Task objective:
You are to retype exactly the line with "Bugaboo Organizer: 1" and every line after it in the entries below.

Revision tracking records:

────────────────────

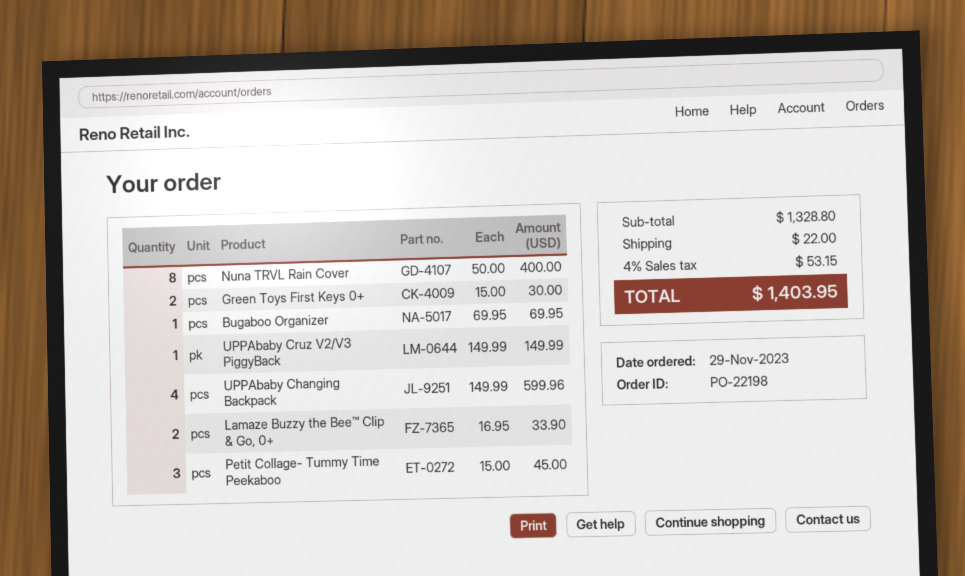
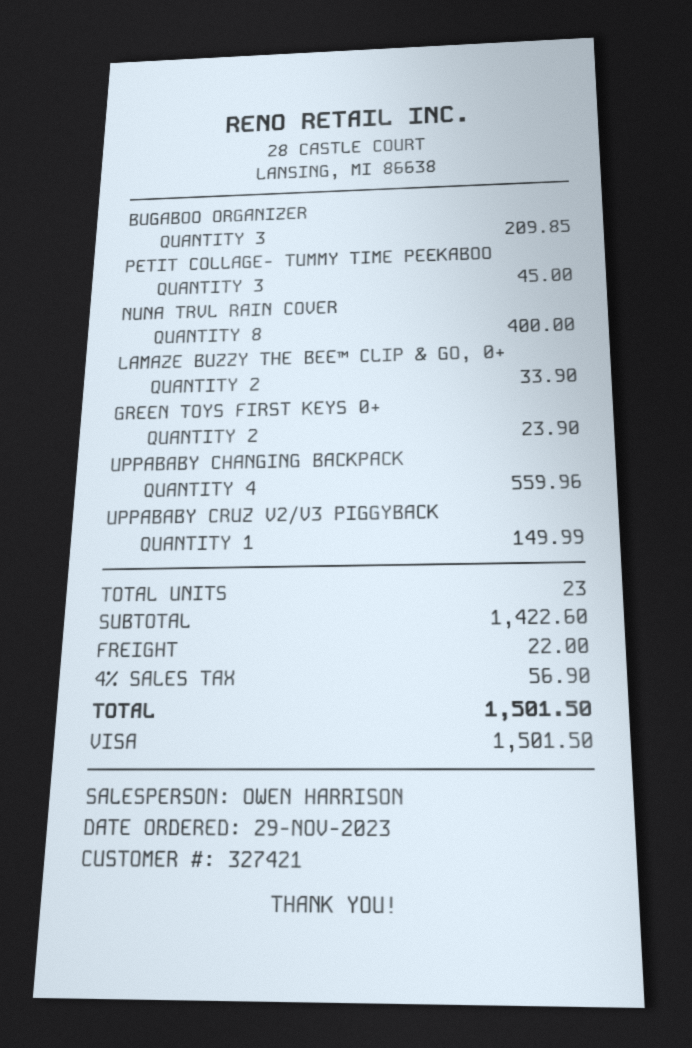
Green Toys First Keys 0+: 2 for 30.00 -> 2 for 23.90
Bugaboo Organizer: 1 for 69.95 -> 3 for 209.85
UPPAbaby Changing Backpack: 4 for 599.96 -> 4 for 559.96
subtotal: 1328.80 -> 1422.60
tax: 4% = 53.15 -> 4% = 56.90
total: 1403.95 -> 1501.50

────────────────────

Exercise response:
Bugaboo Organizer: 1 for 69.95 -> 3 for 209.85
UPPAbaby Changing Backpack: 4 for 599.96 -> 4 for 559.96
subtotal: 1328.80 -> 1422.60
tax: 4% = 53.15 -> 4% = 56.90
total: 1403.95 -> 1501.50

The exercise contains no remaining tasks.